## [WORKING DATA]
________

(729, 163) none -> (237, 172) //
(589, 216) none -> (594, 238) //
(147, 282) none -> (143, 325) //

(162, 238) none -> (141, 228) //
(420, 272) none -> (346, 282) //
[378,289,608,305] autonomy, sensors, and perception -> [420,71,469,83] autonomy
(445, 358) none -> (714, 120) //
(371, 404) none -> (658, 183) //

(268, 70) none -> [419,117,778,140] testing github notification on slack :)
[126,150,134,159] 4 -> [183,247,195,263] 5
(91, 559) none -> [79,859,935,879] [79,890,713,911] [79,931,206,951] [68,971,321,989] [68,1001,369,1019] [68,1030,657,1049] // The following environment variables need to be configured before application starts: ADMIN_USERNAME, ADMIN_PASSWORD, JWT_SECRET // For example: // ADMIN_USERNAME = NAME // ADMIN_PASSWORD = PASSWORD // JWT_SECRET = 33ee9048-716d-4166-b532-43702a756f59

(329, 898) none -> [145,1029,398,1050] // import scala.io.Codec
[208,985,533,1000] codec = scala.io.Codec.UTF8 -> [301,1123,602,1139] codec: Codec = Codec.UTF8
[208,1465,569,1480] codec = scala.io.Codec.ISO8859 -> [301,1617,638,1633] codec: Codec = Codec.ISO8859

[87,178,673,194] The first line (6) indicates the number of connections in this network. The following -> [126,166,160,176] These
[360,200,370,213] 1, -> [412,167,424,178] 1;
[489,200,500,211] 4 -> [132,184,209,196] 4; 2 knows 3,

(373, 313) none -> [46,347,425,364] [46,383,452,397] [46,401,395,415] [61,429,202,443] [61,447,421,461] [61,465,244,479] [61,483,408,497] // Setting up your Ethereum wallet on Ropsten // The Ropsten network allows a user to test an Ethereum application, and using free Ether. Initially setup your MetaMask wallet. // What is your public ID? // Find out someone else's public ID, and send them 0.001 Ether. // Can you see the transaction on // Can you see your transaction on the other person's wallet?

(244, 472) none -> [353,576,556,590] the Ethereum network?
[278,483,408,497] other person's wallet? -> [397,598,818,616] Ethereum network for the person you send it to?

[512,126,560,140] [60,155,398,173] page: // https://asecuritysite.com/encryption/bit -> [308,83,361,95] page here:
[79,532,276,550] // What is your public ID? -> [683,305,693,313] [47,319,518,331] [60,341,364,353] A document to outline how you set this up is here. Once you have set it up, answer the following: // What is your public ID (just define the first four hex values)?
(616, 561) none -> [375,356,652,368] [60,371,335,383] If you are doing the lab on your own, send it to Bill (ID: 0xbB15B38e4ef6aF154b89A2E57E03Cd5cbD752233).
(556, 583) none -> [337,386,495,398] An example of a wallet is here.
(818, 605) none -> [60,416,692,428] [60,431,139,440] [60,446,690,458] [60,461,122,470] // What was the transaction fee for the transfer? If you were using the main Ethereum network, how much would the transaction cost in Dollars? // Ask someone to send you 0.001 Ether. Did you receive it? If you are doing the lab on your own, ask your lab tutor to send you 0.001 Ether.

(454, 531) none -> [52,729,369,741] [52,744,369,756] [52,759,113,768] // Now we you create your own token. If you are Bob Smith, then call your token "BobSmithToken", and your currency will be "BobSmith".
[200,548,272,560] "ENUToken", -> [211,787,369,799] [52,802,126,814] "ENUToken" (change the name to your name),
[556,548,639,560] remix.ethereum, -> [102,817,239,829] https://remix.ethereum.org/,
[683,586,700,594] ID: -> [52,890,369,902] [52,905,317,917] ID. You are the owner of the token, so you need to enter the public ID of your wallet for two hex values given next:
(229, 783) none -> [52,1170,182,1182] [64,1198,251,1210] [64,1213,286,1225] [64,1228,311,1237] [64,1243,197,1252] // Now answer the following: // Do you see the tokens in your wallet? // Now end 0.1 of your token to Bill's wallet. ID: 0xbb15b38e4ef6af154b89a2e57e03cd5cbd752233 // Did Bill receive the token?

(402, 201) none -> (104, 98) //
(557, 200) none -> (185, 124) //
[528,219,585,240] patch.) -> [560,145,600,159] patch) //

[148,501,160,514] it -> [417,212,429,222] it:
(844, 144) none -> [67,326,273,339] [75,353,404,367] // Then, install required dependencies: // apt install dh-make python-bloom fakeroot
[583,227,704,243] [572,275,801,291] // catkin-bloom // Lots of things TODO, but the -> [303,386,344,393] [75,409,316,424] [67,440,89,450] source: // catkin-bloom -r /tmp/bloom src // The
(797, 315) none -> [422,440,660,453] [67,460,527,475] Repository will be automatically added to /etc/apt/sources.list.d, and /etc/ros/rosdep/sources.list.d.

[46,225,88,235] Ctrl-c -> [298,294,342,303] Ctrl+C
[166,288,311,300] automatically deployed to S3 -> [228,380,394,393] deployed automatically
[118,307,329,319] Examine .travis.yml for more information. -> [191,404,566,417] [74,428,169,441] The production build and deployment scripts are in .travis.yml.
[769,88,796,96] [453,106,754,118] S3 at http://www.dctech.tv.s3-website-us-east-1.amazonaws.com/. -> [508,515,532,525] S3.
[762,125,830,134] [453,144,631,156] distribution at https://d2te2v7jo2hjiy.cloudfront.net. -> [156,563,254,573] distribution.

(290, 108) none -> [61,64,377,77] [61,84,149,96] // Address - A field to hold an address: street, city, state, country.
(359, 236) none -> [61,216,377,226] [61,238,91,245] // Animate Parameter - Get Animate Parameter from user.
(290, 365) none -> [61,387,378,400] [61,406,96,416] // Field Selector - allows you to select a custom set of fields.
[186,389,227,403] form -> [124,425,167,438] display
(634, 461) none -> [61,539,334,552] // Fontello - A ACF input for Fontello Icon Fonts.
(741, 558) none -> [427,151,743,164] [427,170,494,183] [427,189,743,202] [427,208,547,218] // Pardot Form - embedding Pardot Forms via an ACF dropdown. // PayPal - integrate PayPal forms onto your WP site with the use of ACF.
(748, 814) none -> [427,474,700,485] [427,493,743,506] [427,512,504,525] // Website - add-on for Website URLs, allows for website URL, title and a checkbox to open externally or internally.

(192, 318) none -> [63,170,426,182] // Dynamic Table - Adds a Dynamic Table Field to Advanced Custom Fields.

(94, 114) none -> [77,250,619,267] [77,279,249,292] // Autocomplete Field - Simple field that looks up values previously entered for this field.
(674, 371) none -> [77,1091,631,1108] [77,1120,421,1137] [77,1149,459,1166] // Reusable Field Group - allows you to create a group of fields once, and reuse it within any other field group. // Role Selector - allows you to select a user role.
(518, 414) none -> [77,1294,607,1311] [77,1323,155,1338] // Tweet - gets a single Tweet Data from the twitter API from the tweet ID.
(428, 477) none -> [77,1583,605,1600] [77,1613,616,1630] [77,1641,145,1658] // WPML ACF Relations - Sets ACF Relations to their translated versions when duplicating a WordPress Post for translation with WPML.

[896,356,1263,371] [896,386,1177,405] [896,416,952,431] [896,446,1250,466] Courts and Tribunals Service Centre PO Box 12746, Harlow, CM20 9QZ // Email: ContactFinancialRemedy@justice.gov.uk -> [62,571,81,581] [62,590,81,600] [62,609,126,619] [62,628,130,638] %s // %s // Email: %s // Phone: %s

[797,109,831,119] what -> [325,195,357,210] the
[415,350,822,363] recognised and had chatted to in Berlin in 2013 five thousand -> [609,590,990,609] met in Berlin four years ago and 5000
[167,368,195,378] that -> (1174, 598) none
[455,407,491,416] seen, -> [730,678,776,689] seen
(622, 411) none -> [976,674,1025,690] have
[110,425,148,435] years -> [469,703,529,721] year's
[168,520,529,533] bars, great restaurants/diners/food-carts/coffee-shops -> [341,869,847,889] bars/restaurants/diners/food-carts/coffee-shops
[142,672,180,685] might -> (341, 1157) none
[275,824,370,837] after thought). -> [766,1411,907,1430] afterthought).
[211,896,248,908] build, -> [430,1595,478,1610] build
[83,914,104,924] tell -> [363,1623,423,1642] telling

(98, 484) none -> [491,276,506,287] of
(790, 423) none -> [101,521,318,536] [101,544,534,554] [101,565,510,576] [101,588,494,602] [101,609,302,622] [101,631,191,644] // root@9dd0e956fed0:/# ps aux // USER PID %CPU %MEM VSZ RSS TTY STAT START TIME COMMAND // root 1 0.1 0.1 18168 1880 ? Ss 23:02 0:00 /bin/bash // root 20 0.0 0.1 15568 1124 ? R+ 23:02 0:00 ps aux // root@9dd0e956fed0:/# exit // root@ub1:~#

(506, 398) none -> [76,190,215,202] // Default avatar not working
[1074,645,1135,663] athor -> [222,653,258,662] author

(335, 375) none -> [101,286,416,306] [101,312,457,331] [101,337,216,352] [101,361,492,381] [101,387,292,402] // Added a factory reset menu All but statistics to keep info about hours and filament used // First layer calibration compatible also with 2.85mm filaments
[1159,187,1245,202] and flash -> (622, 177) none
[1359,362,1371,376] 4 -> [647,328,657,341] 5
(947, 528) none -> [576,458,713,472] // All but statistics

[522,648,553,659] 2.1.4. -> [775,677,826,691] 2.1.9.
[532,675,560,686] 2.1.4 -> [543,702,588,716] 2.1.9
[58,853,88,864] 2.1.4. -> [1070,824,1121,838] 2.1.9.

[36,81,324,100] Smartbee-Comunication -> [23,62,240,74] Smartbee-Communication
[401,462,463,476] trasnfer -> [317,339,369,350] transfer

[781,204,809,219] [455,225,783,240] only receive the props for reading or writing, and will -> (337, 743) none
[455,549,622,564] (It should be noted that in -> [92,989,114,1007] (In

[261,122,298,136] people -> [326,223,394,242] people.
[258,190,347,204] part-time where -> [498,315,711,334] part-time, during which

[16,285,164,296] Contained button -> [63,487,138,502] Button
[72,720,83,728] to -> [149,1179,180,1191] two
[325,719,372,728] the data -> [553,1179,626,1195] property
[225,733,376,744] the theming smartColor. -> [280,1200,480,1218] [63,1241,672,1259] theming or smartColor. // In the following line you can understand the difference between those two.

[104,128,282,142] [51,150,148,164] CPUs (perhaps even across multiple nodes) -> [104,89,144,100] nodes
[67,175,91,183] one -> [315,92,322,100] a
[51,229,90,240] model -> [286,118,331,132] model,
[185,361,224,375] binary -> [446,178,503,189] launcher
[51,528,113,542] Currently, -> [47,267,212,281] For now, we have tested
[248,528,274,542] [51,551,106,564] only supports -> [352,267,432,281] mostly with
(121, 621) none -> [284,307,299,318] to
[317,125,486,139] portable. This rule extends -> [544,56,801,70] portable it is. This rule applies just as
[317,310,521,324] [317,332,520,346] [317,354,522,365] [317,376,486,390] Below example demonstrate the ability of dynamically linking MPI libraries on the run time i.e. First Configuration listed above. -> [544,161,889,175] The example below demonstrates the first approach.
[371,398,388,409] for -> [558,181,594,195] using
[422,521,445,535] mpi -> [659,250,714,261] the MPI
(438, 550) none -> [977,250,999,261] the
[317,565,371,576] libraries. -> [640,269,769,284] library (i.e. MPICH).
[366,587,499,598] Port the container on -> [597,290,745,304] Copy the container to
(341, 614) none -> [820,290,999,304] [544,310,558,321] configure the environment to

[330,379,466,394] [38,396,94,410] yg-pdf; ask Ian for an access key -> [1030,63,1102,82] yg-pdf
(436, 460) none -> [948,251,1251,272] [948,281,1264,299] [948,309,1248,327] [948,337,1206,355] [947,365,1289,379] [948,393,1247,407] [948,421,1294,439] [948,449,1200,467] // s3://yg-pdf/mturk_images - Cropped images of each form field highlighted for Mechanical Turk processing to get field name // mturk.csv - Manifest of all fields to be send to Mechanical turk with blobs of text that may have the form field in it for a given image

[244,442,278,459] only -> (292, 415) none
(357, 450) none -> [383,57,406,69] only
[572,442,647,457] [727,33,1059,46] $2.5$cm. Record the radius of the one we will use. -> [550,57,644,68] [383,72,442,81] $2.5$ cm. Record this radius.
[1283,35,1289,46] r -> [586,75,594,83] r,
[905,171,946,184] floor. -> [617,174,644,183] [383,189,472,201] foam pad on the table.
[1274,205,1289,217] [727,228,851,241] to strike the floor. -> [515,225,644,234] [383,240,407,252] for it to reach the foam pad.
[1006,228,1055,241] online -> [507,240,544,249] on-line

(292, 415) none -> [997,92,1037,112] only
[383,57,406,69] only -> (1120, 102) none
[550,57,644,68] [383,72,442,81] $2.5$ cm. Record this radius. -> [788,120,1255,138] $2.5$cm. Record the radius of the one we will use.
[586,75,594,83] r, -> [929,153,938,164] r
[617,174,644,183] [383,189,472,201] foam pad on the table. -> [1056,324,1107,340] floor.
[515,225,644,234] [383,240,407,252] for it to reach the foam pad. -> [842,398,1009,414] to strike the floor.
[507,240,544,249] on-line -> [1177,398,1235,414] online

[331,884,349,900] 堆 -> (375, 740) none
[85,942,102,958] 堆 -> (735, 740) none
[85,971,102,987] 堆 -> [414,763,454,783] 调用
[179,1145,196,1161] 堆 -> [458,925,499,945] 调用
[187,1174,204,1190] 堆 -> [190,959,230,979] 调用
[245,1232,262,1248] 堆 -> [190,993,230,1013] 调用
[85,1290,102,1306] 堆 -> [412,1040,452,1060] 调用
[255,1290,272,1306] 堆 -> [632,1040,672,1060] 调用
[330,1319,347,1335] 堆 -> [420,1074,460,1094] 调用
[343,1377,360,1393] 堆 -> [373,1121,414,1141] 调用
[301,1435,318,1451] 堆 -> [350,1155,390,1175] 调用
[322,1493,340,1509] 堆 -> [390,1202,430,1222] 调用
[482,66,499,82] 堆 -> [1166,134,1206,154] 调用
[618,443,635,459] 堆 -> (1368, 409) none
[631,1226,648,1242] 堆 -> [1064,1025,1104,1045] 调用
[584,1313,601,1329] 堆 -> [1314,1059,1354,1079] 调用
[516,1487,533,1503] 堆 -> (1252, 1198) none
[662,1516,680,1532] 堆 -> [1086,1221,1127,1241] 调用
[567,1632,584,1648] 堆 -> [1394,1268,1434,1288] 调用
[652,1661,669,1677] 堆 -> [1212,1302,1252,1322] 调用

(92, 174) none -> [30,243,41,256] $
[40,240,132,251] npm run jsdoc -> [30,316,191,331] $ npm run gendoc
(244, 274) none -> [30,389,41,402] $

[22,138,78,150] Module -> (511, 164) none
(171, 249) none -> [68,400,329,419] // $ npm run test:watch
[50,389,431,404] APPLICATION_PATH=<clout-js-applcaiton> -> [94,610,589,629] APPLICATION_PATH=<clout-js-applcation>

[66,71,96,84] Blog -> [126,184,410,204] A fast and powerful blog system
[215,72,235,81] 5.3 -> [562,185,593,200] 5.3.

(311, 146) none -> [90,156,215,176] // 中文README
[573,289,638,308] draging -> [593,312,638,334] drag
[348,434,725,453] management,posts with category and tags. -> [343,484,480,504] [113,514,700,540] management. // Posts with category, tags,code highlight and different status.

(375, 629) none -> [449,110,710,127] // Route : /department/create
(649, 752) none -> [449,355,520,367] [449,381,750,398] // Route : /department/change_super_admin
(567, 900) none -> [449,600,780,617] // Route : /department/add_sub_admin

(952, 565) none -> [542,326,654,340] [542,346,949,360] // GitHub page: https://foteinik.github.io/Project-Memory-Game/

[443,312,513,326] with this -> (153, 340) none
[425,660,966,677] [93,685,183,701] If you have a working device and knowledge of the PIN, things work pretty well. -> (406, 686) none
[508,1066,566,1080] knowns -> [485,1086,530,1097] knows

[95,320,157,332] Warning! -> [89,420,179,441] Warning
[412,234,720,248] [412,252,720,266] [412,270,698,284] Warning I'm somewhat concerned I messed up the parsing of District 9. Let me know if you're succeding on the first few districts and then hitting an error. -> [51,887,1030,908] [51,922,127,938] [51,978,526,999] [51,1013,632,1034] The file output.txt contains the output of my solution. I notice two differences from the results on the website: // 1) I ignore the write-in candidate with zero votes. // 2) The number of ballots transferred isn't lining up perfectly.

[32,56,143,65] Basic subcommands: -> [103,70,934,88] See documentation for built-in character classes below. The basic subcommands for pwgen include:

________

Within the data above, find the lines that contain the word "Record" and copy each of them.

## [SOLUTION BELOW]
[572,442,647,457] [727,33,1059,46] $2.5$cm. Record the radius of the one we will use. -> [550,57,644,68] [383,72,442,81] $2.5$ cm. Record this radius.
[550,57,644,68] [383,72,442,81] $2.5$ cm. Record this radius. -> [788,120,1255,138] $2.5$cm. Record the radius of the one we will use.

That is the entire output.